Objective: To assess outcomes and costs associated with around-the-clock point-of-care intrapartum group B streptococcus (GBS) polymerase chain reaction (PCR) screening.
Methods: Intrapartum PCR screening was implemented in 2010. Intrapartum PCR was compared with antenatal culture screening in an uncontrolled, single institution, preintervention and postintervention study. The study periods included 4 years before and 6 years after the intervention, commencing in 2006 and concluding in 2015. The primary outcome measure was rate of early-onset neonatal GBS disease. Secondary outcomes included length of stay, days of antibiotics, and costs.

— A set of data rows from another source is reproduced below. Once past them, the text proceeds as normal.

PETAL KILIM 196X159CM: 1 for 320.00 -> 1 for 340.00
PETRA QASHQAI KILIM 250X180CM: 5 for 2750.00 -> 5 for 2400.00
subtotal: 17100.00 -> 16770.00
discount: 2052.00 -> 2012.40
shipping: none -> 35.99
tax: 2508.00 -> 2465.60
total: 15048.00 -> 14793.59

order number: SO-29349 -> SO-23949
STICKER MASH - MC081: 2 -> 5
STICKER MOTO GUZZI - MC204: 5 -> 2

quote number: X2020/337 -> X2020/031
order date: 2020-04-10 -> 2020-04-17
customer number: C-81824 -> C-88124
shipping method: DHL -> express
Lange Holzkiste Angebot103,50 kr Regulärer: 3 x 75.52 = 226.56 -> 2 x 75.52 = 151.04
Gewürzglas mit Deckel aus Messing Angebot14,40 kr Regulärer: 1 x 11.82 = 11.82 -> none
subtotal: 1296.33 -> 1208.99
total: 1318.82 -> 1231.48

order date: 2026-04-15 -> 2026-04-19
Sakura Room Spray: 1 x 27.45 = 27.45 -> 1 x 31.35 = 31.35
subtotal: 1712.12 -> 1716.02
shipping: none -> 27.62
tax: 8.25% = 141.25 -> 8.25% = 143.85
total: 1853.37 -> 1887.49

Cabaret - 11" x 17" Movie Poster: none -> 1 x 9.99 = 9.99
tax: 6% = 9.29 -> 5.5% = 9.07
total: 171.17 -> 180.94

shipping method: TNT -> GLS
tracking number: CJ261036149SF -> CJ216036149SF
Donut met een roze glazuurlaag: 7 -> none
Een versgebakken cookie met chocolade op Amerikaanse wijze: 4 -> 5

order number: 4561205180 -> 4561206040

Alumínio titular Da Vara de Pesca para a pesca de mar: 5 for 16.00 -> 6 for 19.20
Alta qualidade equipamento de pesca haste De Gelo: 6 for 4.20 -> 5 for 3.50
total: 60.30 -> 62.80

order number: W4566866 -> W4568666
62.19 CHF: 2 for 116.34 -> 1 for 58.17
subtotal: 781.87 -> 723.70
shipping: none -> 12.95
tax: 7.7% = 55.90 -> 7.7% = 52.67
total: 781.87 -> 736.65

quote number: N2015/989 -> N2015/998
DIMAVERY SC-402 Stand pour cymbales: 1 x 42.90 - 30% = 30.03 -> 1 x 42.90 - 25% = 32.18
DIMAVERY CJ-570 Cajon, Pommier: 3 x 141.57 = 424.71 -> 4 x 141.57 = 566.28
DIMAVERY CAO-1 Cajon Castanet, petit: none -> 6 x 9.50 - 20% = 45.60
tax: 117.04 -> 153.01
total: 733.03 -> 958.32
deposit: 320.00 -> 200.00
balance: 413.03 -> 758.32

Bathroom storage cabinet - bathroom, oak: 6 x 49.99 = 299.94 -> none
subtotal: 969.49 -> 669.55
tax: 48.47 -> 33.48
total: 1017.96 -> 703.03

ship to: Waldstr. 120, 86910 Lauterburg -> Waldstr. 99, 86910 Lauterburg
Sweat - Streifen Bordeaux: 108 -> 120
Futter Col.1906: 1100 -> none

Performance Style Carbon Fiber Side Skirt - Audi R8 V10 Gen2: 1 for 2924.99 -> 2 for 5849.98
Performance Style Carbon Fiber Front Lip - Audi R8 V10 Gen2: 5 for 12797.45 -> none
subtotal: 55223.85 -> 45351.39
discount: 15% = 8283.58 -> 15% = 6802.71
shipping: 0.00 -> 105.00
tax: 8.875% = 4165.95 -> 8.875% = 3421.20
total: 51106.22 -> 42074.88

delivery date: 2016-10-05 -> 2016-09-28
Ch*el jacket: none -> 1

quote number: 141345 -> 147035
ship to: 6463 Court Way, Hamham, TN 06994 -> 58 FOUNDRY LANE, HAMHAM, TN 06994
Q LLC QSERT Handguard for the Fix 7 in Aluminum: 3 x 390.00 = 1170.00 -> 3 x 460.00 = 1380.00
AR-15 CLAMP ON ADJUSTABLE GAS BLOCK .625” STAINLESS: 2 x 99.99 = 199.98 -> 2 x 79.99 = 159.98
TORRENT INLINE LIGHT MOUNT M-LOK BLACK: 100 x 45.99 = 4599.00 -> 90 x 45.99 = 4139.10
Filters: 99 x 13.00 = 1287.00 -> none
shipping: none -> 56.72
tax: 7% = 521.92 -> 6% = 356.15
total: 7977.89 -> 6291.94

Results: During the 4 years of antenatal culture screening, 11,226 deliveries were recorded compared with 18,835 in the 6 years of intrapartum GBS PCR screening, corresponding to 11,818 and 18,980 live births, respectively. During the antenatal culture period, 3.8% of term deliveries did not undergo GBS testing compared with 0.1% during the intrapartum PCR period (P<.001). Between the two periods, the rate of proven early-onset GBS disease cases decreased from 1.01/1,000 to 0.21/1,000 (P=.026) and probable early-onset GBS disease cases from 2.8/1,000 to 0.73/1,000 (P<.001); the risk ratio for both was 0.25, 95% CI (0.14-0.43). Total days of hospital and antibiotic therapy for early-onset GBS disease declined by 64% and 60%, respectively, with no significant difference for average length of stay or antibiotic duration preintervention and postintervention. The yearly cost of delivery and treatment of newborns with GBS infection was reduced from $41,875±6,823 to $11,945±10,303 (P<.001). The estimated extra cost to avoid one early-onset GBS disease was $5,819.
Conclusion: Point-of-care intrapartum GBS PCR screening was associated with a significant decrease in the rate of early-onset GBS disease and antibiotic use in newborns. The additional PCR costs were offset in part by the reduction in early-onset GBS disease treatment costs.